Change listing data
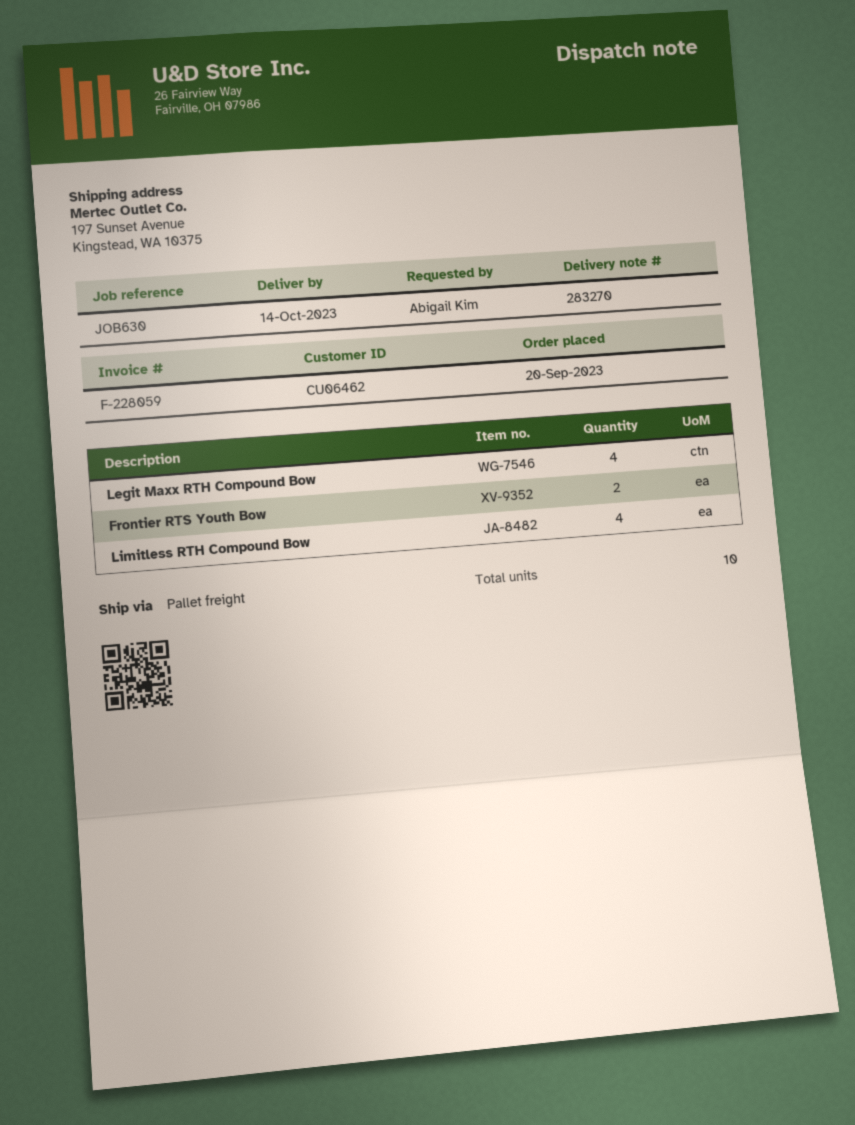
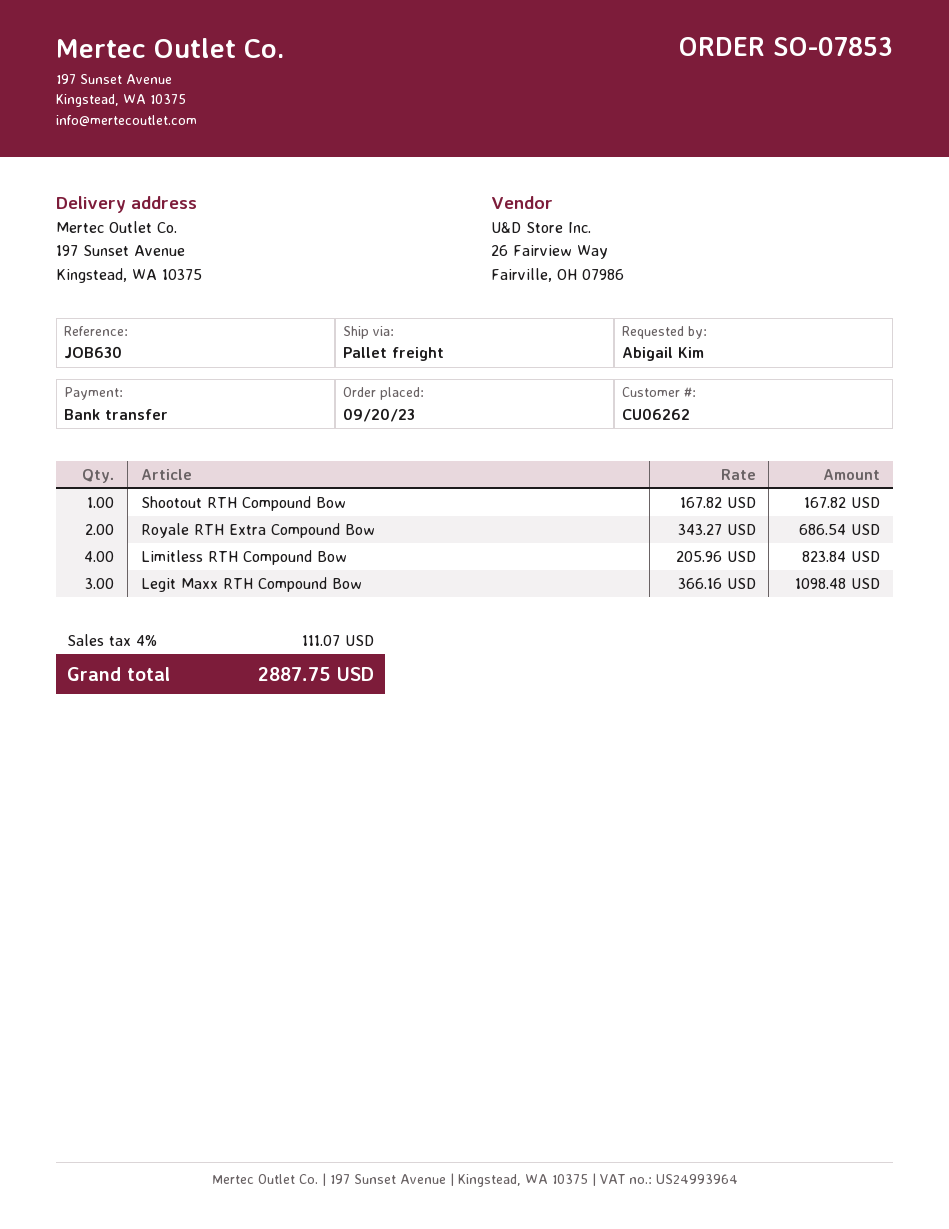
customer number: CU06462 -> CU06262
Legit Maxx RTH Compound Bow: 4 -> 3
Frontier RTS Youth Bow: 2 -> none
Shootout RTH Compound Bow: none -> 1
Royale RTH Extra Compound Bow: none -> 2

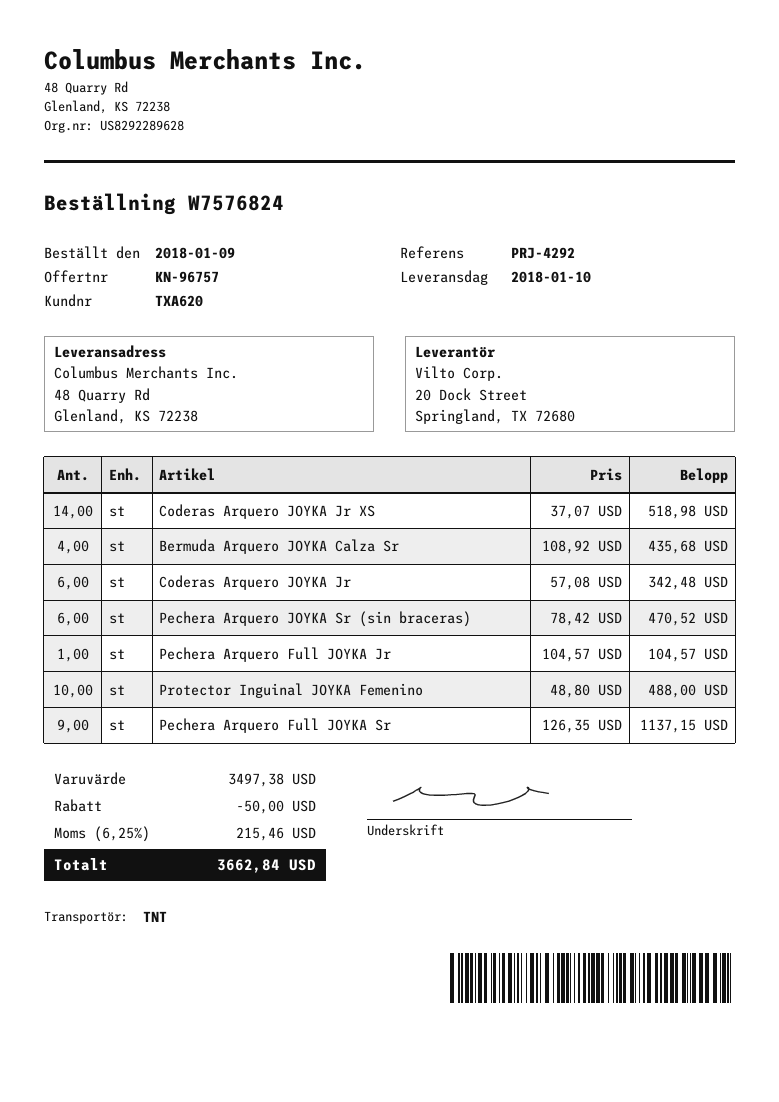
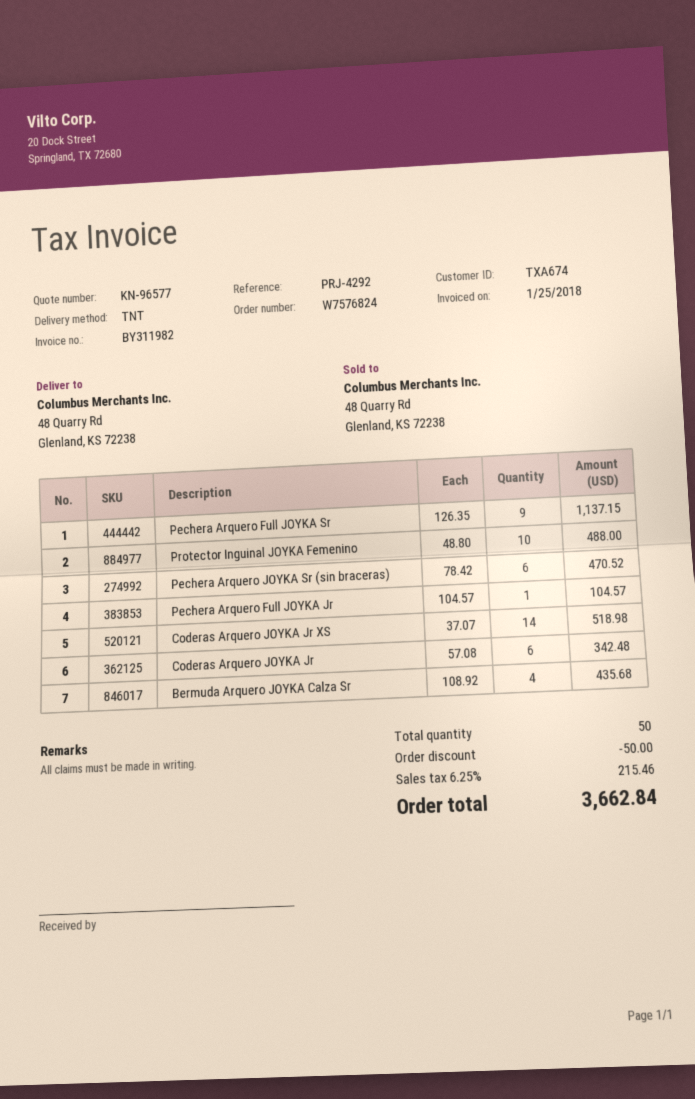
quote number: KN-96757 -> KN-96577
customer number: TXA620 -> TXA674

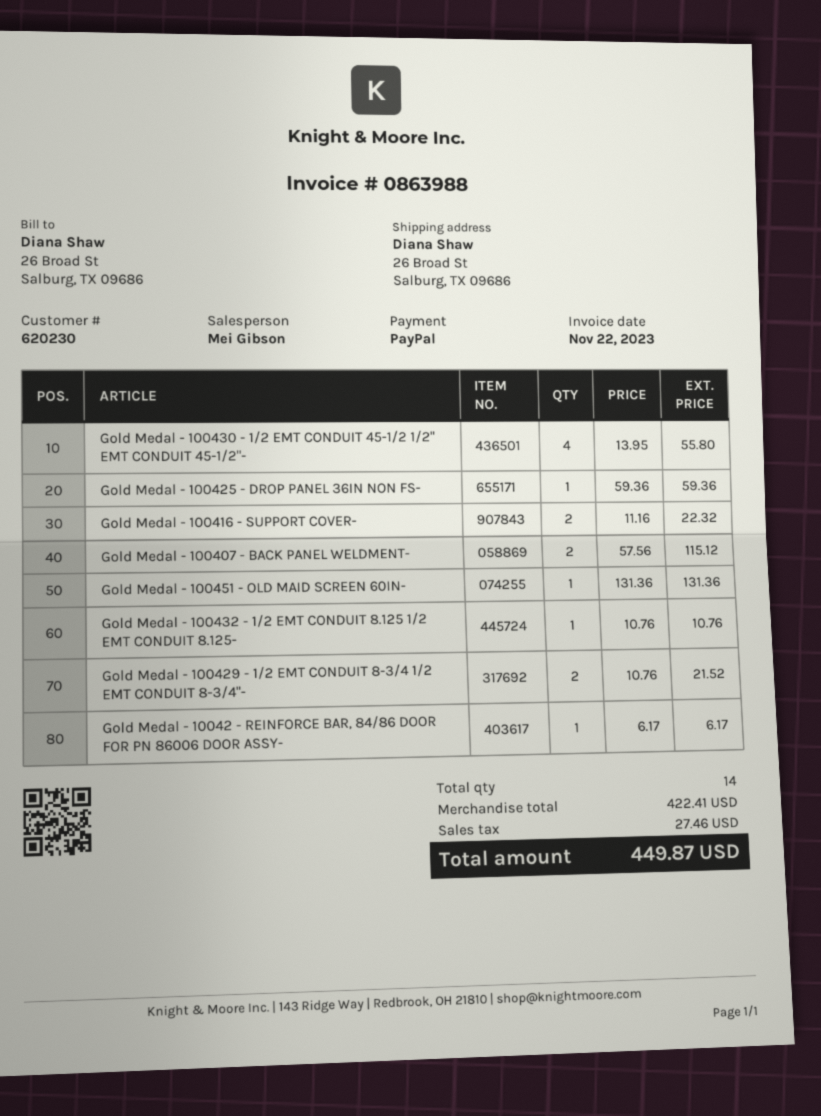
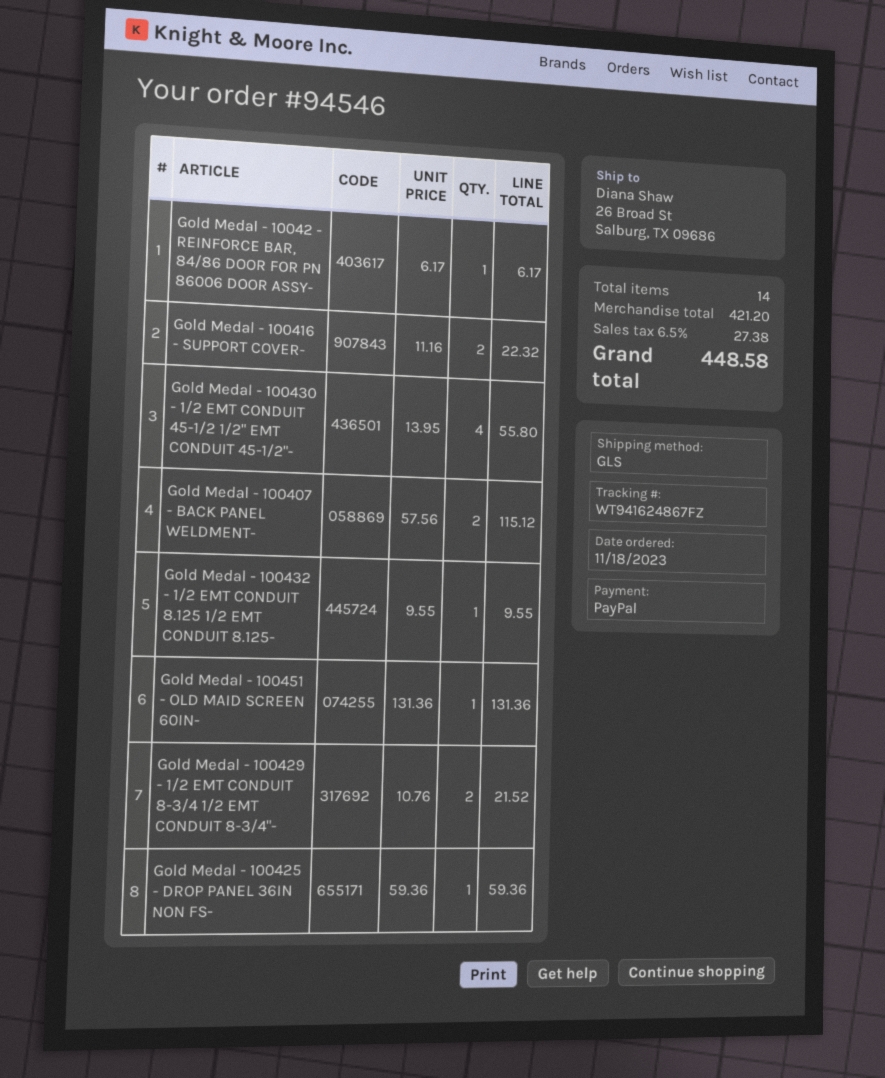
Gold Medal - 100432 - 1/2 EMT CONDUIT 8.125 1/2 EMT CONDUIT 8.125-: 1 x 10.76 = 10.76 -> 1 x 9.55 = 9.55
subtotal: 422.41 -> 421.20
tax: 27.46 -> 27.38
total: 449.87 -> 448.58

◆ What is expected:
Word for word, set down every record, keeping the images out.

◆ Exercise answer:
customer number: CU06462 -> CU06262
Legit Maxx RTH Compound Bow: 4 -> 3
Frontier RTS Youth Bow: 2 -> none
Shootout RTH Compound Bow: none -> 1
Royale RTH Extra Compound Bow: none -> 2

quote number: KN-96757 -> KN-96577
customer number: TXA620 -> TXA674

Gold Medal - 100432 - 1/2 EMT CONDUIT 8.125 1/2 EMT CONDUIT 8.125-: 1 x 10.76 = 10.76 -> 1 x 9.55 = 9.55
subtotal: 422.41 -> 421.20
tax: 27.46 -> 27.38
total: 449.87 -> 448.58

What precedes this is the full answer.